Märkte funktionieren, weil Käufer und Verkäufer einander nichts vormachen müssen: Der eine kauft, solange es ihm die Sache wert ist. Und der andere schlägt ein, solange der Preis nicht unter die Kosten sinkt. Ein effizienter Austausch ist garantiert. So schön die Theorie ist - sie stimmt nicht immer. Auf vielen Märkten wird das Spiel von Angebot und Nachfrage durch ungleiche Information gestört. Man nehme nur den Abschluß einer Versicherung. Der Versicherte hat nicht nur vorab einen Informationsvorsprung, sondern kann das Risiko auch später noch beeinflussen - beispielsweise durch seine Art, Auto zu fahren. Das Problem: Sobald die Versicherung besiegelt ist, kann er das Risiko in die Höhe treiben, ohne die Konsequenzen selbst tragen zu müssen. Dadurch erhöht er auch die Prämien für alle Mitversicherten.

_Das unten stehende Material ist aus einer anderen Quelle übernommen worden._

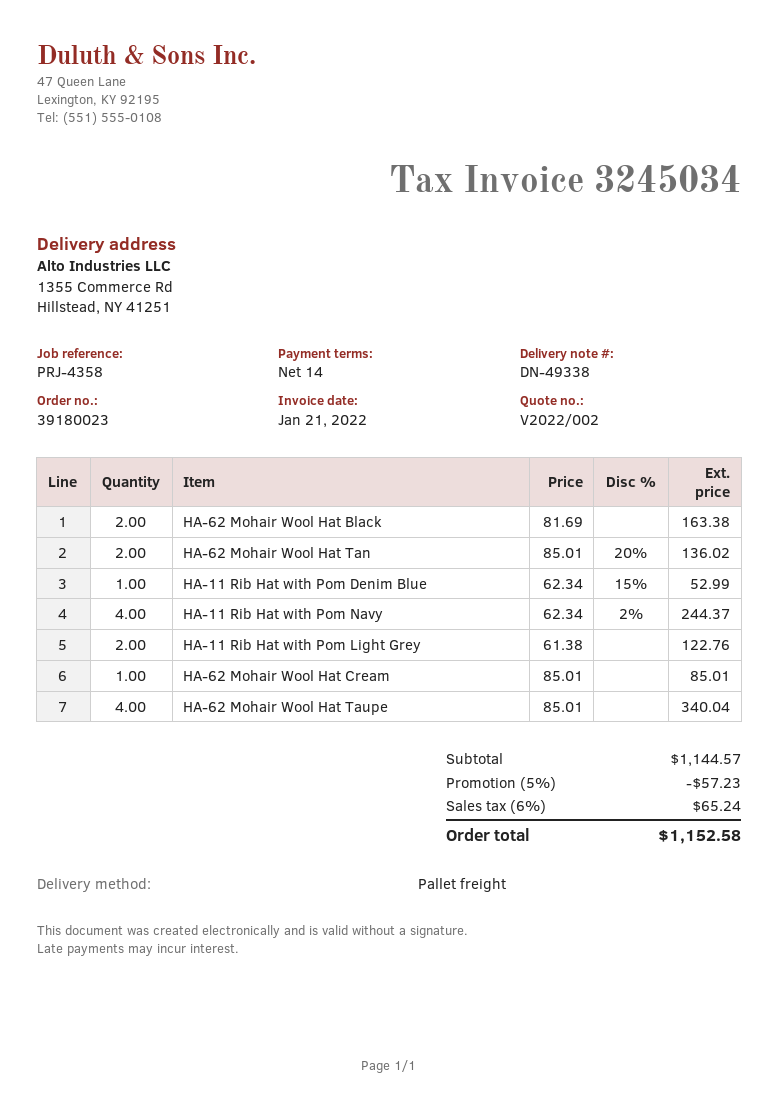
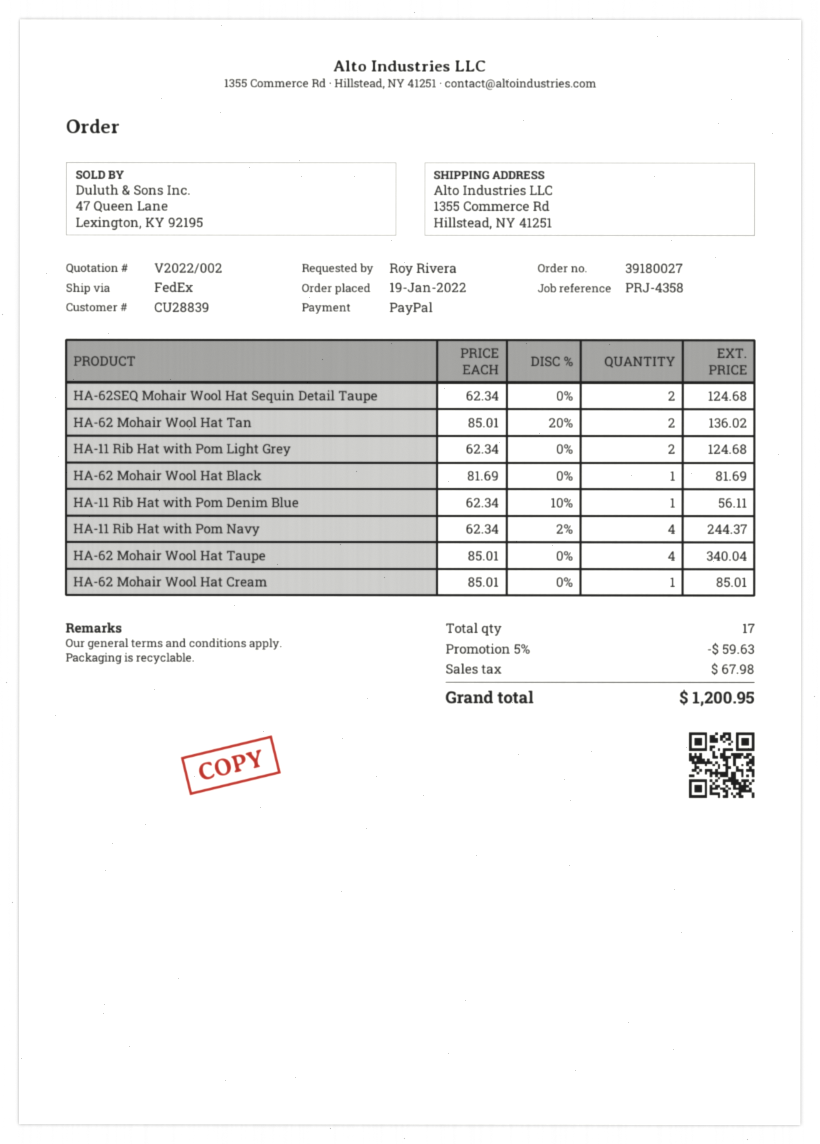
order number: 39180023 -> 39180027
shipping method: pallet freight -> FedEx
HA-62 Mohair Wool Hat Black: 2 x 81.69 = 163.38 -> 1 x 81.69 = 81.69
HA-11 Rib Hat with Pom Denim Blue: 1 x 62.34 - 15% = 52.99 -> 1 x 62.34 - 10% = 56.11
HA-11 Rib Hat with Pom Light Grey: 2 x 61.38 = 122.76 -> 2 x 62.34 = 124.68
HA-62SEQ Mohair Wool Hat Sequin Detail Taupe: none -> 2 x 62.34 = 124.68
discount: 5% = 57.23 -> 5% = 59.63
tax: 65.24 -> 67.98
total: 1152.58 -> 1200.95

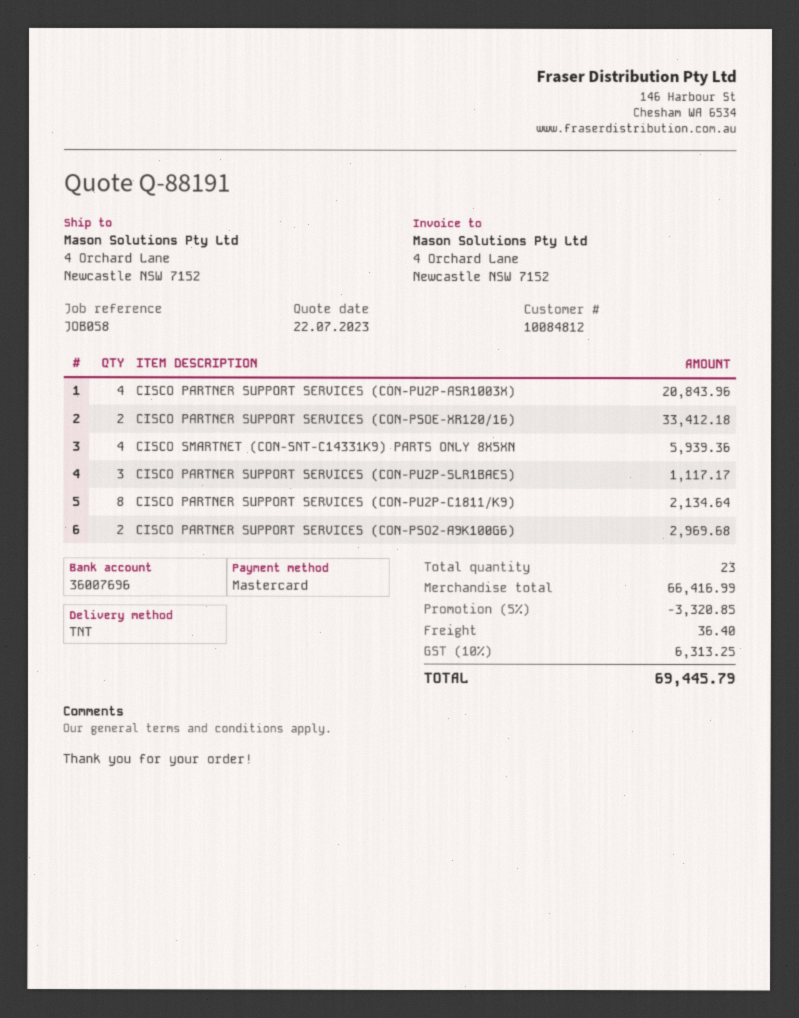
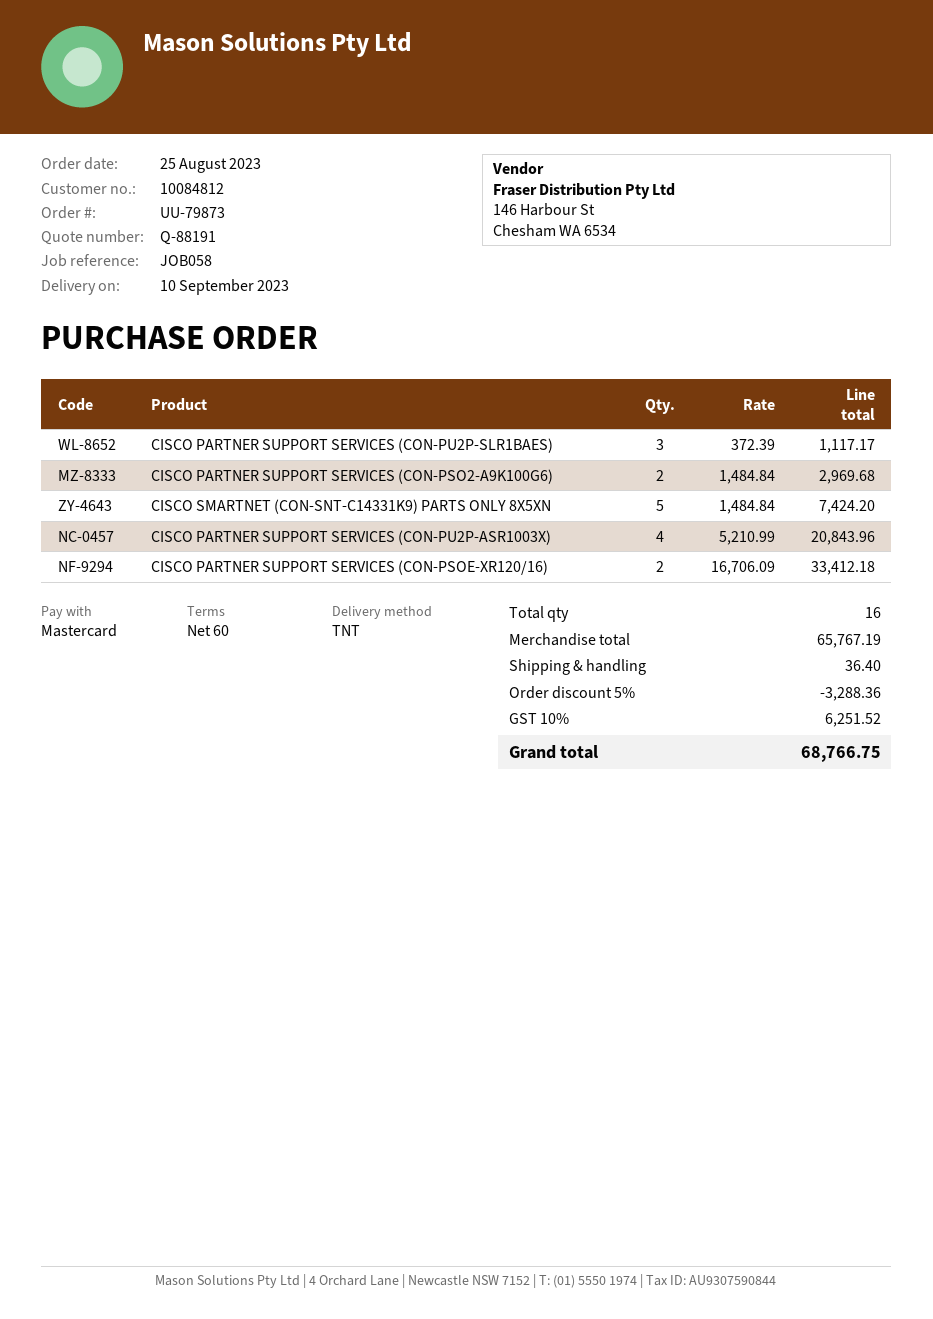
CISCO SMARTNET (CON-SNT-C14331K9) PARTS ONLY 8X5XN: 4 for 5939.36 -> 5 for 7424.20
CISCO PARTNER SUPPORT SERVICES (CON-PU2P-C1811/K9): 8 for 2134.64 -> none
total quantity: 23 -> 16
subtotal: 66416.99 -> 65767.19
discount: 5% = 3320.85 -> 5% = 3288.36
tax: 10% = 6313.25 -> 10% = 6251.52
total: 69445.79 -> 68766.75

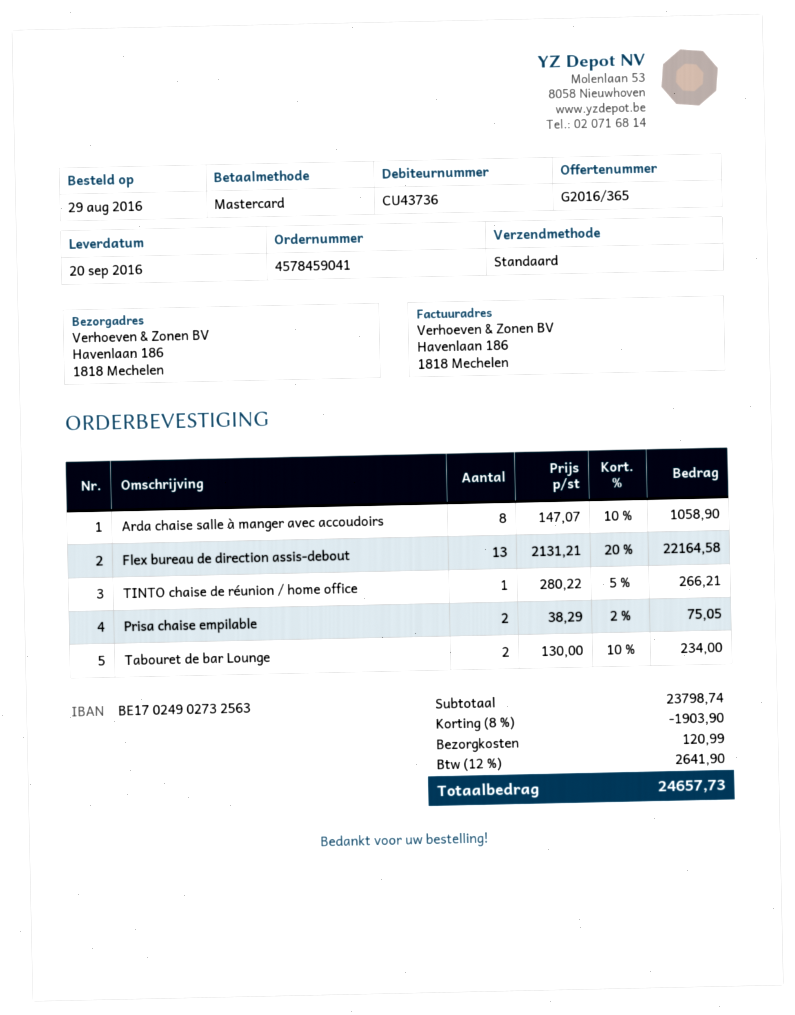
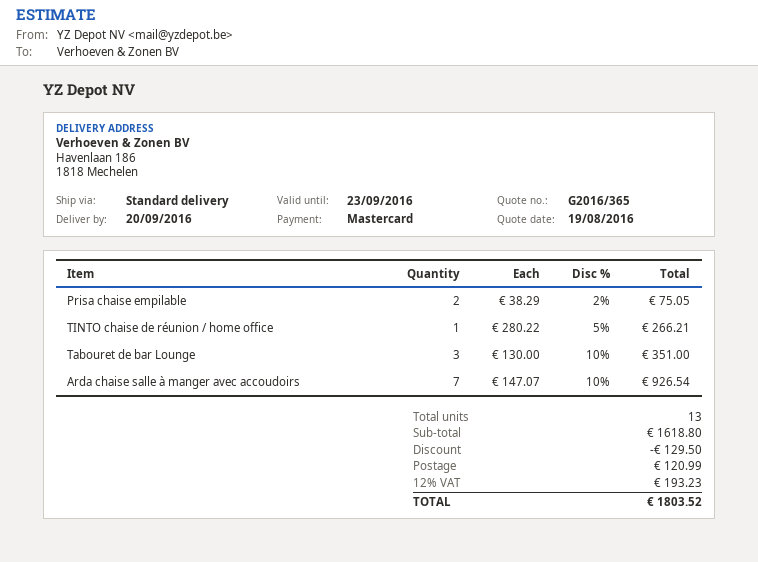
Arda chaise salle à manger avec accoudoirs: 8 x 147.07 - 10% = 1058.90 -> 7 x 147.07 - 10% = 926.54
Flex bureau de direction assis-debout: 13 x 2131.21 - 20% = 22164.58 -> none
Tabouret de bar Lounge: 2 x 130.00 - 10% = 234.00 -> 3 x 130.00 - 10% = 351.00
subtotal: 23798.74 -> 1618.80
discount: 1903.90 -> 129.50
tax: 12% = 2641.90 -> 12% = 193.23
total: 24657.73 -> 1803.52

Als erster hat der heute sechzigjährige Brite James Mirrlees dieses als moral hazard bekannte Problem untersucht, das auch der Sozialversicherung zu schaffen macht. Viele private Versicherungsverträge, so zeigte der Professor aus Cambridge, kommen denn auch gar nicht erst zustande, weil die Kunden den Schadensfall dann nicht mehr mit aller Macht vermeiden würden.

Einseitige Informationen schaffen Anreize, die eine ökonomisch sinnvolle Mittelverwendung stören: Darum kümmerte sich der in New York lebende Kanadier William Vickrey schon vor fast fünfzig Jahren. So fordern Unternehmen bei öffentlichen Ausschreibungen meistens viel mehr als den Minimalpreis, für den sie den Auftrag übernehmen würden. Bei einer "Vickrey-Auktion" erhält zwar der Billigste den Zuschlag, bezahlt wird er aber nach dem zweitbesten Angebot. So wird der Anreiz zum Taktieren eliminiert, und Auftraggeber können Geld sparen. Schüler Vickreys verdienen mittlerweile gut, weil sie etwa die Nasa bei ihren Ausschreibungen beraten. Der 82jährige Mann selbst, der seine Karriere als Steuerberater begann, machte erst vor kurzem noch einmal mit der These von sich reden, daß Amerika dauerhafte Vollbeschäftigung erreichen kann, wenn der Staat für einen Ausgleich von Sparen und Investitionen sorgt.

Beide Preisträger fragten sich schon früh, wie die Einkommensteuer die Leistungsbereitschaft der Menschen verändert. Vickrey stellte fest, daß Gutverdienende infolge eines mit dem Einkommen steigenden Steuersatzes weniger arbeiten als ohne Besteuerung, weil weitere Leistung ihnen netto zuwenig bringt und sie lieber ihre Freizeit genießen. Um den negativen Anreiz zu vermeiden, so fand Mirrlees früher als andere heraus, dürfe der Steuersatz in oberen Einkommenssphären nicht mehr steigen. Damit wird die Progression freilich extrem beschränkt. Tatsächlich haben Länder wie die Vereinigten Staaten und Großbritannien die Progression drastisch verringert, und auch die in Deutschland diskutierten Reformmodelle gehen in diese Richtung.

Vickrey und Mirrlees können schon jetzt davon profitieren. Das Nobelkomitee macht sie um jeweils gut 800 000 Mark reicher. Für Hans-Werner Sinn ganz zu Recht: Die beiden Geehrten, so meint der Münchner Ökonom, seien "anerkannte Größen", Mirrlees' Arbeiten gar unter den "am meisten zitierten". Kein Wunder: Es gehört zu den vornehmsten ökonomischen Problemen, dafür zu sorgen, daß die richtigen Informationen übermittelt werden. Denn diese steuern die Wirtschaft.